Democrats are going high again by enabling this peaceful transition in stark contrast to what THEIR transformed GOP (now monstrous "MAGA Trumpists") did four years ago, a reflection of the stark political reality that started there and has spread around the world at the worst possible time in our human history.
It's sickeningly worrying for the other half of us, the progressives who, regarding Poilievre's contemptuous observation about us changing what we call ourselves, never NEEDED to until the right wing lost its mind and became alarmingly REGRESSIVE. But that's not like what has happened with the shorthand for conservatives now being "cons," dedicated users of social media chaos to rage farm, and lie outright about everything that matters, even while declaring themselves Christians more than in other parties, especially with "devout" Jordan Peterson being fully embraced here.

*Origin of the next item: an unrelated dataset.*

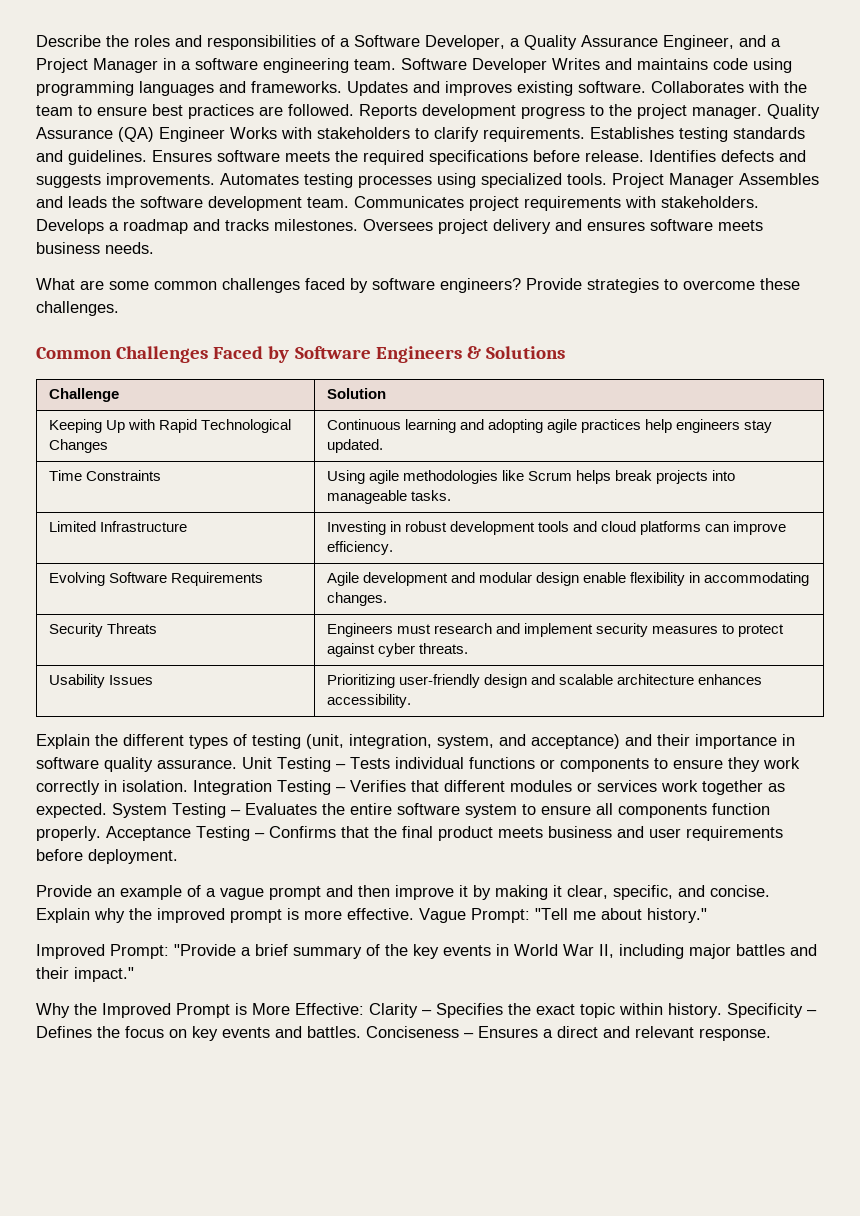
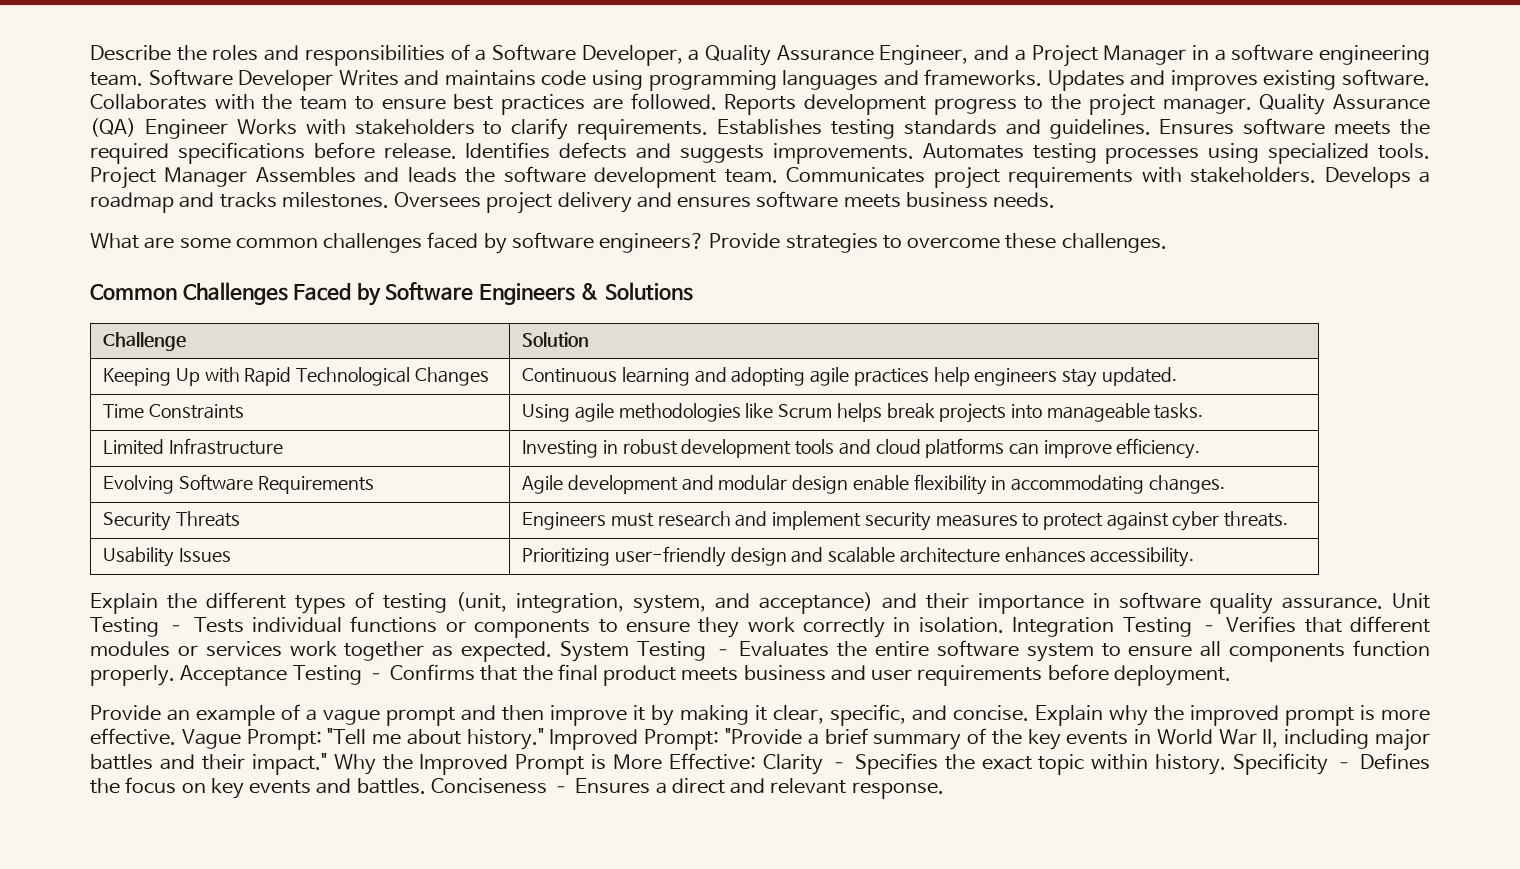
- Vague Prompt: "Tell me about history."
- Improved Prompt: "Provide a brief summary of the key events in World War II, including major battles and their impact."
- Why the Improved Prompt is More Effective: Clarity – Specifies the exact topic within history.
+ Vague Prompt: "Tell me about history." Improved Prompt: "Provide a brief summary of the key events in World War II, including major battles and their impact." Why the Improved Prompt is More Effective: Clarity – Specifies the exact topic within history.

As I keep saying, the whole mess we're in is reflected in the fact that the Globe and Mail, our flagship "national" newspaper endorses the conservatives no matter what. Even when that "what" has appeared. So the conundrum for journalists is that conservatives own all the media, and the CBC refuses to accept its responsibility as a last bastion institution for the precious IDEA that is "Canada," an idea that so many of us are devastated to see drifting off quietly under EVERYONE'S "watch."
I would defend the National Observer though because this interview with extremist Christian Peterson also shows complete solidarity with AND allegiance to the whole MAGA psycho worldview. So many of us vainly keep imagining that this will cause people to actually connect the dots, but look what just happened in the States. It was "the bros vs. the hos" and the bad boys WON!
I keep hearing people comment, puzzled, that the world has "gone crazy" but few of them seem to see how and why; maybe because, as Bill Maher always said, "it's a slow-moving coup." Even though it's speeded up considerably, an alarming number of people can't think critically AT ALL or just have such a weird, built-in aversion to approaching catastrophe that they just deny it.
Also, Poilievre's "answers" here are neither intelligent or reasonable, to be fair.
Notice how the radical populist oligarchs have changed their name to "conservative" and ruined the name! We have a Trump wannabe here.